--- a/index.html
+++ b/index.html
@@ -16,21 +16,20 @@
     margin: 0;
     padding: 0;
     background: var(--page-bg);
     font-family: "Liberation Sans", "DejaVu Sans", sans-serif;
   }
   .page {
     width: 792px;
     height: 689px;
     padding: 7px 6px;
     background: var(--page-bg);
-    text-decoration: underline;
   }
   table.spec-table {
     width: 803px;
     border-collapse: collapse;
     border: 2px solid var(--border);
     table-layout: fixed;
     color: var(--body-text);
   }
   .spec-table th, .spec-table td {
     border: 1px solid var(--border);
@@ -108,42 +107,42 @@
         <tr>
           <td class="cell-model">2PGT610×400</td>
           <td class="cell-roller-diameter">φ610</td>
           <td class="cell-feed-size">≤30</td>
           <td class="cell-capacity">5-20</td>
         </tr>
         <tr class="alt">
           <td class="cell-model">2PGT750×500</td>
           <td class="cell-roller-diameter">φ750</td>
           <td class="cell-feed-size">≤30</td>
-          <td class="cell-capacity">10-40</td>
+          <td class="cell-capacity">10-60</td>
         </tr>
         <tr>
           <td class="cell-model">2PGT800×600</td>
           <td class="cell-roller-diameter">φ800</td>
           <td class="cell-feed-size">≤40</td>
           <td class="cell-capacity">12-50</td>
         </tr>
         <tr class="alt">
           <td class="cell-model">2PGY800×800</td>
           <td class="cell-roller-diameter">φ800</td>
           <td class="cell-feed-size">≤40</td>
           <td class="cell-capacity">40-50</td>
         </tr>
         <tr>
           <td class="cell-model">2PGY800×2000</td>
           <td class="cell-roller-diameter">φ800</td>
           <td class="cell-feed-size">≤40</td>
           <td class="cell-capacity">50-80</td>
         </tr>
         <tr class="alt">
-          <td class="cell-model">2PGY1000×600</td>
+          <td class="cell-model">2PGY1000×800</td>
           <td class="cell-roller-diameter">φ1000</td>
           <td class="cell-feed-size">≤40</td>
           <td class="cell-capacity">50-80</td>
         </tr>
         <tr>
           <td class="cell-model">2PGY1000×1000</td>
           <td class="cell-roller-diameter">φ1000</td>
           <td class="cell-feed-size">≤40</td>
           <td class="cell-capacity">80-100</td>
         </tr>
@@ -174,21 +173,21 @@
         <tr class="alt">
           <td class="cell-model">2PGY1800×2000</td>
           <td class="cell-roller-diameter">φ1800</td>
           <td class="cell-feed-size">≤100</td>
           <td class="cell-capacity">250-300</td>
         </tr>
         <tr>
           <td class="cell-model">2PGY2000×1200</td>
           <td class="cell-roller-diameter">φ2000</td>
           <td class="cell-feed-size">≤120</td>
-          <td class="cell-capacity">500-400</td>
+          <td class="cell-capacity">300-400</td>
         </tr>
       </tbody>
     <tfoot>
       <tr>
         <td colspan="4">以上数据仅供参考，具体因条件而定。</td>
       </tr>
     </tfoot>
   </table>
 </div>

#### ACTIVITY:
Return the material exactly as it was provided.

#### ANSWER AREA:
--- a/index.html
+++ b/index.html
@@ -16,21 +16,20 @@
     margin: 0;
     padding: 0;
     background: var(--page-bg);
     font-family: "Liberation Sans", "DejaVu Sans", sans-serif;
   }
   .page {
     width: 792px;
     height: 689px;
     padding: 7px 6px;
     background: var(--page-bg);
-    text-decoration: underline;
   }
   table.spec-table {
     width: 803px;
     border-collapse: collapse;
     border: 2px solid var(--border);
     table-layout: fixed;
     color: var(--body-text);
   }
   .spec-table th, .spec-table td {
     border: 1px solid var(--border);
@@ -108,42 +107,42 @@
         <tr>
           <td class="cell-model">2PGT610×400</td>
           <td class="cell-roller-diameter">φ610</td>
           <td class="cell-feed-size">≤30</td>
           <td class="cell-capacity">5-20</td>
         </tr>
         <tr class="alt">
           <td class="cell-model">2PGT750×500</td>
           <td class="cell-roller-diameter">φ750</td>
           <td class="cell-feed-size">≤30</td>
-          <td class="cell-capacity">10-40</td>
+          <td class="cell-capacity">10-60</td>
         </tr>
         <tr>
           <td class="cell-model">2PGT800×600</td>
           <td class="cell-roller-diameter">φ800</td>
           <td class="cell-feed-size">≤40</td>
           <td class="cell-capacity">12-50</td>
         </tr>
         <tr class="alt">
           <td class="cell-model">2PGY800×800</td>
           <td class="cell-roller-diameter">φ800</td>
           <td class="cell-feed-size">≤40</td>
           <td class="cell-capacity">40-50</td>
         </tr>
         <tr>
           <td class="cell-model">2PGY800×2000</td>
           <td class="cell-roller-diameter">φ800</td>
           <td class="cell-feed-size">≤40</td>
           <td class="cell-capacity">50-80</td>
         </tr>
         <tr class="alt">
-          <td class="cell-model">2PGY1000×600</td>
+          <td class="cell-model">2PGY1000×800</td>
           <td class="cell-roller-diameter">φ1000</td>
           <td class="cell-feed-size">≤40</td>
           <td class="cell-capacity">50-80</td>
         </tr>
         <tr>
           <td class="cell-model">2PGY1000×1000</td>
           <td class="cell-roller-diameter">φ1000</td>
           <td class="cell-feed-size">≤40</td>
           <td class="cell-capacity">80-100</td>
         </tr>
@@ -174,21 +173,21 @@
         <tr class="alt">
           <td class="cell-model">2PGY1800×2000</td>
           <td class="cell-roller-diameter">φ1800</td>
           <td class="cell-feed-size">≤100</td>
           <td class="cell-capacity">250-300</td>
         </tr>
         <tr>
           <td class="cell-model">2PGY2000×1200</td>
           <td class="cell-roller-diameter">φ2000</td>
           <td class="cell-feed-size">≤120</td>
-          <td class="cell-capacity">500-400</td>
+          <td class="cell-capacity">300-400</td>
         </tr>
       </tbody>
     <tfoot>
       <tr>
         <td colspan="4">以上数据仅供参考，具体因条件而定。</td>
       </tr>
     </tfoot>
   </table>
 </div>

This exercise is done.